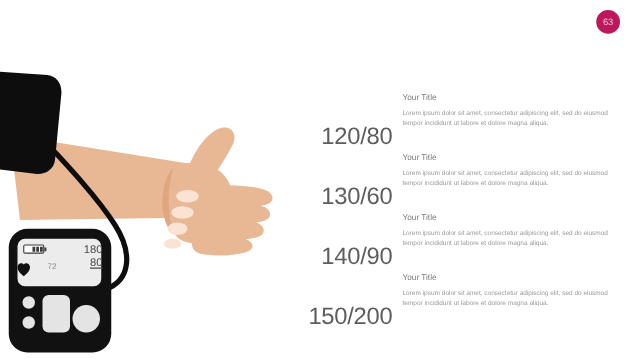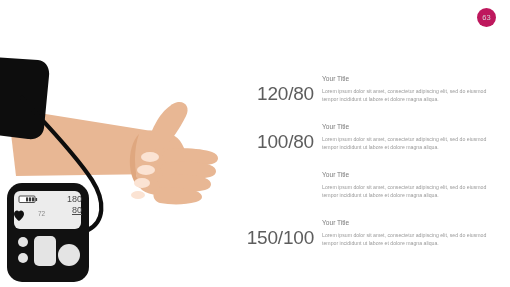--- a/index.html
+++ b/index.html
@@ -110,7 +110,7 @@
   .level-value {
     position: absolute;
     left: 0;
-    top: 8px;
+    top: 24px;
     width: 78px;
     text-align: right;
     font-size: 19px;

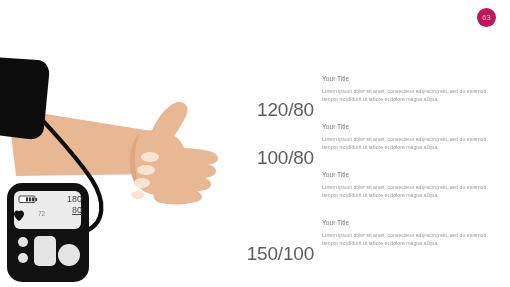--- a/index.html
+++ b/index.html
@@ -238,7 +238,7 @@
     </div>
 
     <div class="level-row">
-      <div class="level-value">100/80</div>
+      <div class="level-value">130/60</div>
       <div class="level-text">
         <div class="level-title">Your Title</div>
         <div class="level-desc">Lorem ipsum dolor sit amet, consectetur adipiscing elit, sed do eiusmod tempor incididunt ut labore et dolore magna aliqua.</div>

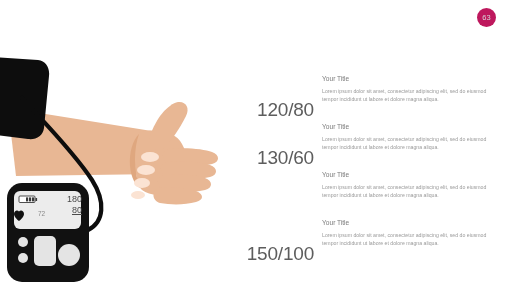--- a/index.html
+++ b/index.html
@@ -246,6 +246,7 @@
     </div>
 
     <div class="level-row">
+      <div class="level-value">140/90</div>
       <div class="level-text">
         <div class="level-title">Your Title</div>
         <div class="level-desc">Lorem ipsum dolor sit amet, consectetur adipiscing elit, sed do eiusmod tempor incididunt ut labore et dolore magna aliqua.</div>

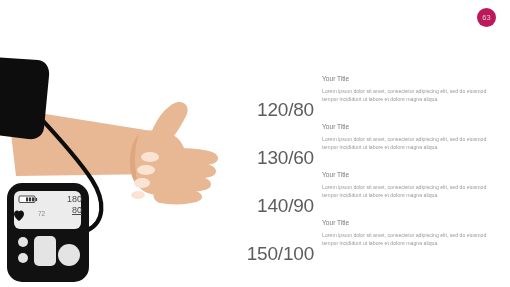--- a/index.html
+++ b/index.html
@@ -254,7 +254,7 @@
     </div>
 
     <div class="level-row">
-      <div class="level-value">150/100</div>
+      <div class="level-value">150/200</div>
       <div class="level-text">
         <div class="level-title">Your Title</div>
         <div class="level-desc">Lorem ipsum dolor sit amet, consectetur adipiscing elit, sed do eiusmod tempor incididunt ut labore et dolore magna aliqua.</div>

####

● **Work instruction**
Quote all the records verbatim, dropping any pictures from your copy.

● **Output**
--- a/index.html
+++ b/index.html
@@ -110,7 +110,7 @@
   .level-value {
     position: absolute;
     left: 0;
-    top: 8px;
+    top: 24px;
     width: 78px;
     text-align: right;
     font-size: 19px;

--- a/index.html
+++ b/index.html
@@ -238,7 +238,7 @@
     </div>
 
     <div class="level-row">
-      <div class="level-value">100/80</div>
+      <div class="level-value">130/60</div>
       <div class="level-text">
         <div class="level-title">Your Title</div>
         <div class="level-desc">Lorem ipsum dolor sit amet, consectetur adipiscing elit, sed do eiusmod tempor incididunt ut labore et dolore magna aliqua.</div>

--- a/index.html
+++ b/index.html
@@ -246,6 +246,7 @@
     </div>
 
     <div class="level-row">
+      <div class="level-value">140/90</div>
       <div class="level-text">
         <div class="level-title">Your Title</div>
         <div class="level-desc">Lorem ipsum dolor sit amet, consectetur adipiscing elit, sed do eiusmod tempor incididunt ut labore et dolore magna aliqua.</div>

--- a/index.html
+++ b/index.html
@@ -254,7 +254,7 @@
     </div>
 
     <div class="level-row">
-      <div class="level-value">150/100</div>
+      <div class="level-value">150/200</div>
       <div class="level-text">
         <div class="level-title">Your Title</div>
         <div class="level-desc">Lorem ipsum dolor sit amet, consectetur adipiscing elit, sed do eiusmod tempor incididunt ut labore et dolore magna aliqua.</div>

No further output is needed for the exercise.